2 medium potatoes (250) diced small
200g (shelled weight) fresh broad beans
1 yellow bell pepper, finely sliced
1 stick celery, finely sliced
100g mangetout, trimmed
a large handful of eggless noodles/ wholemeal pasta, broken into small pieces
a 500g carton of passata (or the equivalent in fresh blended tomatoes- I'll definitely do this when ours are ripe...so much more delicious!)
1 tab olive oil
a small handful of fresh basil, torn into small pieces to release the aromatic oil, plus sprigs for the garnish
1 1/2 tsps seasalt
coarse-ground black pepper to taste
  • First wash and prepare the vegetables. Be sure to chop them small so that they are distributed evenly throughout the soup and they cook quickly. 
  • Sweat them with the oil in a lidded saucepan over a gentle heat until cooked soft but not mushy- don't rush this part; it's important for bringing the flavours out.
  • When the veggies are cooked, add the passata, the noodles/ pasta and 1 l of water.
  • Bring to a simmer and season with basil, salt and pepper.
  • When the noodles are soft, it's done. Do not overheat or the flavours will start to disappear.
  • Serve garnished with a small sprig of basil.

By the way, minestrone means "big soup" in Italian, and versions of this (without tomato and potato) date back to Roman times.
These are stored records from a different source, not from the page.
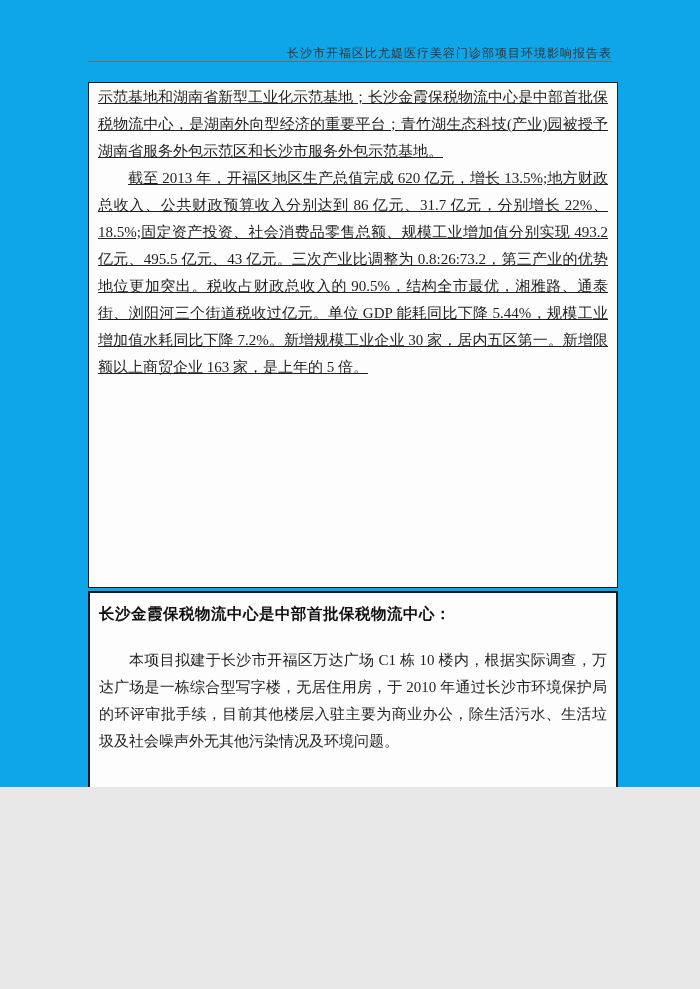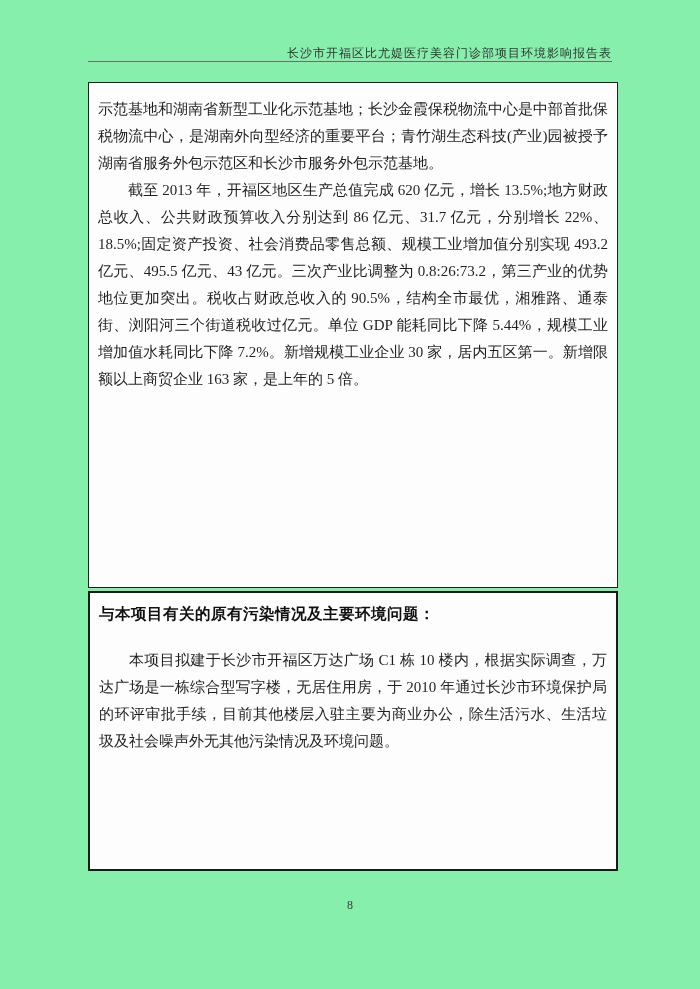--- a/index.html
+++ b/index.html
@@ -3,23 +3,23 @@
 <meta charset="utf-8">
 <style>
   html, body {
     margin: 0;
     padding: 0;
     background: #e8e8e8;
   }
   .page {
     position: relative;
     width: 700px;
-    height: 989px;
+    height: 787px;
     margin: 0 auto;
-    background: #86efac;
+    background: #0ea5e9;
     font-family: "Liberation Serif", "DejaVu Serif", serif;
     color: #212121;
     overflow: hidden;
   }
   .header-title {
     position: absolute;
     top: 45px;
     right: 88px;
     font-size: 12px;
     letter-spacing: 1px;
@@ -38,21 +38,22 @@
     position: absolute;
     left: 88px;
     width: 530px;
     box-sizing: border-box;
     background: #fdfdfd;
   }
   .cell-economy {
     top: 82px;
     height: 506px;
     border: 1.5px solid #1f1f1f;
-    padding: 13px 9px 0 9px;
+    padding: 1px 9px 0 9px;
+    text-decoration: underline;
   }
   .cell-pollution {
     top: 591px;
     height: 280px;
     border: 2px solid #1a1a1a;
     padding: 5px 9px 0 9px;
   }
   .para {
     margin: 0;
     font-size: 15px;
@@ -93,19 +94,19 @@
   <div class="header-title">长沙市开福区比尤媞医疗美容门诊部项目环境影响报告表</div>
 
   <div class="header-rule"></div>
 
   <div class="cell cell-economy">
     <p class="para">示范基地和湖南省新型工业化示范基地；长沙金霞保税物流中心是中部首批保税物流中心，是湖南外向型经济的重要平台；青竹湖生态科技(产业)园被授予湖南省服务外包示范区和长沙市服务外包示范基地。</p>
     <p class="para indent">截至 2013 年，开福区地区生产总值完成 620 亿元，增长 13.5%;地方财政总收入、公共财政预算收入分别达到 86 亿元、31.7 亿元，分别增长 22%、18.5%;固定资产投资、社会消费品零售总额、规模工业增加值分别实现 493.2 亿元、495.5 亿元、43 亿元。三次产业比调整为 0.8:26:73.2，第三产业的优势地位更加突出。税收占财政总收入的 90.5%，结构全市最优，湘雅路、通泰街、浏阳河三个街道税收过亿元。单位 GDP 能耗同比下降 5.44%，规模工业增加值水耗同比下降 7.2%。新增规模工业企业 30 家，居内五区第一。新增限额以上商贸企业 163 家，是上年的 5 倍。</p>
   </div>
 
   <div class="cell cell-pollution">
-    <h2 class="section-heading">与本项目有关的原有污染情况及主要环境问题：</h2>
+    <h2 class="section-heading">长沙金霞保税物流中心是中部首批保税物流中心：</h2>
     <p class="para indent">本项目拟建于长沙市开福区万达广场 C1 栋 10 楼内，根据实际调查，万达广场是一栋综合型写字楼，无居住用房，于 2010 年通过长沙市环境保护局的环评审批手续，目前其他楼层入驻主要为商业办公，除生活污水、生活垃圾及社会噪声外无其他污染情况及环境问题。</p>
   </div>
 
   <div class="page-number">8</div>
 
 </div>
 
 </body></html>

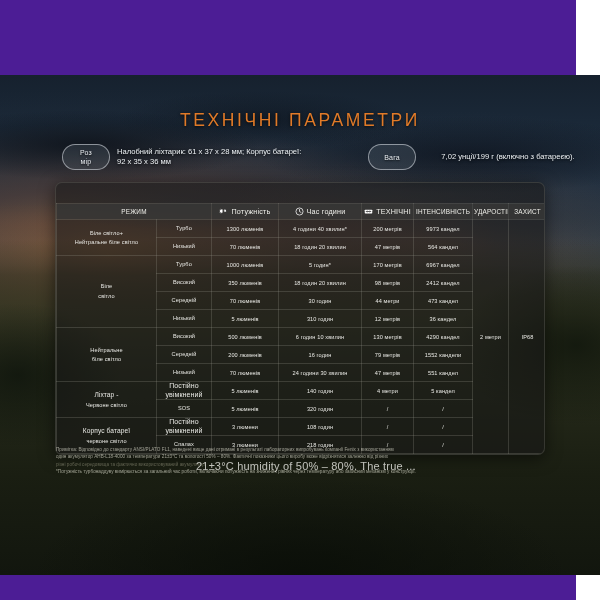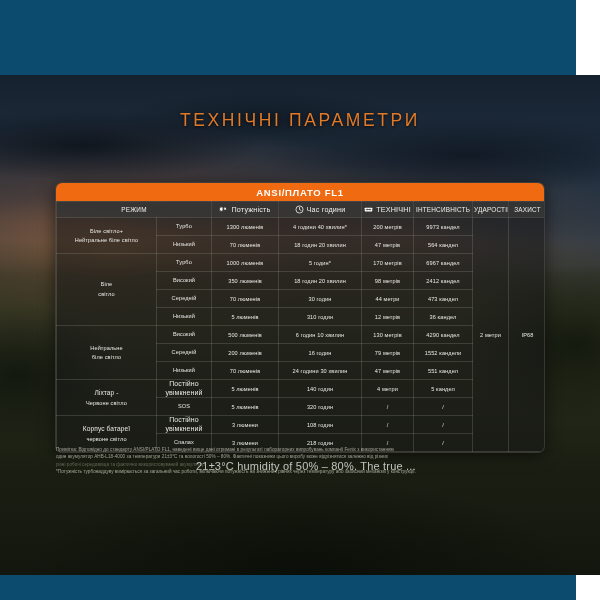--- a/index.html
+++ b/index.html
@@ -7,21 +7,21 @@
   html, body {
     width: 600px; height: 600px;
     background: #ffffff;
     font-family: "Liberation Sans", sans-serif;
     overflow: hidden;
   }
 
   #stage {
     position: relative;
     width: 576px; height: 600px;
-    background: #0c4a6e;
+    background: #4c1d95;
   }
 
   
   .photo {
     position: absolute;
     left: 0; top: 75px;
     width: 600px; height: 500px;
     overflow: hidden;
     background:
       
@@ -139,20 +139,21 @@
     font-size: 9.5px;
     font-weight: bold;
     letter-spacing: 0.7px;
     display: flex; align-items: center; justify-content: center;
   }
 
   table.specs {
     width: 100%;
     border-collapse: collapse;
     table-layout: fixed;
+    margin-top: 20px;
   }
   table.specs td, table.specs th {
     border: 1px solid rgba(150,150,140,0.26);
     color: #e8e8e4;
     text-align: center;
     vertical-align: middle;
     padding: 0 1px;
     overflow: hidden;
   }
   table.specs thead th {
@@ -207,24 +208,41 @@
 
 <div id="stage">
 
   <div class="photo">
     <div class="clouds"></div>
     <div class="foliage"></div>
   </div>
 
   <div class="headline">ТЕХНІЧНІ ПАРАМЕТРИ</div>
 
+  <div class="spec-row">
+
+    <div class="spec left">
+      <div class="pill">
+        <span>Роз</span>
+        <span>мір</span>
+      </div>
+      <div class="spec-text">Налобний ліхтарик: 61 x 37 x 28 мм; Корпус батареї: 92 x 35 x 36 мм</div>
+    </div>
+
+    <div class="spec right">
+      <div class="pill">
+        <span>Вага</span>
+      </div>
+      <div class="spec-text">7,02 унції/199 г (включно з батареєю).</div>
+    </div>
+
+  </div>
 
   <div class="card">
 
-    <div class="card-title">ANSI/ПЛАТО FL1</div>
 
     <table class="specs">
       <colgroup>
         <col style="width:100px">
           <col style="width:55px">
           <col style="width:67px">
         <col style="width:83px">
           <col style="width:52px">
           <col style="width:59px">
         <col style="width:36px">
Originally, before bread was introduced to Rome by the ancient Greeks, it would have contained spelt flour and must have been a lot like upma (a tasty Indian dish of cracked grains and vegetables) and less like soup. It was originally vegetarian, being a dish made by poorer people- fava beans (a type of broad bean) and chickpeas were common ingredients.